We are able to make this occur. We are able to make selections that construct livable communities and a greater economy. Decisions supporting green innovations that result in latest businesses, careers and higher jobs, and that make it more costly for industries to pollute and more profitable for them to decarbonize. Decisions to cover the schooling costs for expert trades and clean energy in order that we will launch an enormous green workforce.

And selections to offer individuals who need it essentially the most a helping hand because the world makes the transition. Billions of dollars are flowing into the brand new climate economy. If Ontario desires to attract these jobs and investment, we want to point out that we’re a province that takes climate change seriously. We must show strong support for growing green businesses, including supporting a talented workforce, research,  financing, inputs and procurement to assist them thrive.

Ensure a just and equitable transition

  • Focus a minimum of 25% of the general advantages of public investments to scale back climate pollution on disadvantaged communities.
  • Fund a $6B climate bonus for low-income households by adding a 1% climate surcharge levy on the province’s top 10% income earners.
  • Focus conservation subsidies on retrofits that reduce energy use for those unduly affected by the price of energy, especially rural, distant, low-income, and Indigenous communities.
  • Redirect the annual $7B taxpayer subsidy for electricity prices to support energy efficiency and climate motion, maintaining energy subsidies only to those in need while also providing free access to upgrades that lower energy costs and consumption.
  • Conduct a transition census of vulnerable jobs and economic sectors to develop strategies that help staff and businesses adapt to a latest climate economy.

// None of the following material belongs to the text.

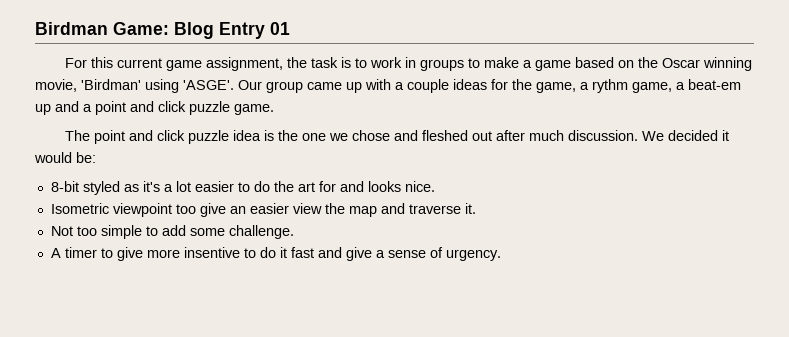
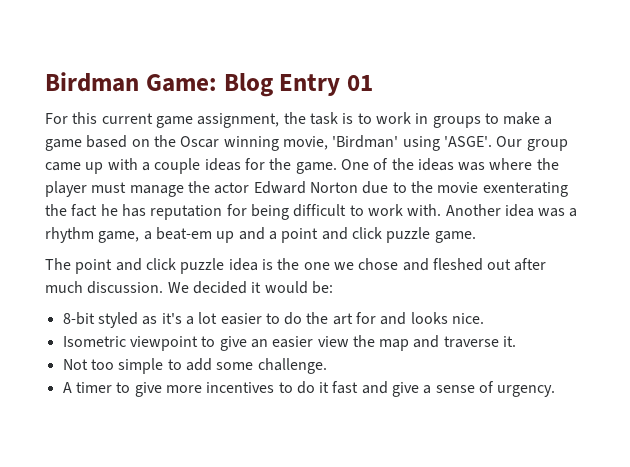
[536,79,628,93] game, a rythm -> [295,158,559,174] [45,181,568,197] [45,204,578,220] [45,227,94,243] game. One of the ideas was where the player must manage the actor Edward Norton due to the movie exenterating the fact he has reputation for being difficult to work with. Another idea was a rhythm
[175,204,196,214] too -> [201,336,216,347] to
[183,247,240,258] insentive -> [206,382,275,393] incentives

Train today for the roles of tomorrow

  • Create a whole bunch of hundreds of latest jobs by retrofitting 40% of existing homes and workplaces to net zero by 2030, and 100% by 2040.
  • Modernise the apprenticeship application process to offer candidates with an electronic, single-entry access to the apprenticeship application and registration process.
  • Reduce the ratio of journeypersons to apprentices to one-to-one.
  • Increase training opportunities by providing incentives for businesses that take part in training and certification programs in job growth areas resembling green constructing, biomedical technology, renewable energy, and sustainable transportation.
  • Provide incentives for businesses involved with green retrofits, reforestation, and other types of green economic activity to offer Ontario youth with invaluable job experience.
  • Over the 4 years, give 60,000 people the talents and experience to work within the green economy through a yr of free college tuition plus a yr of guaranteed work after they graduate with targeted recruitment of girls, Indigenous people, and racialized communities.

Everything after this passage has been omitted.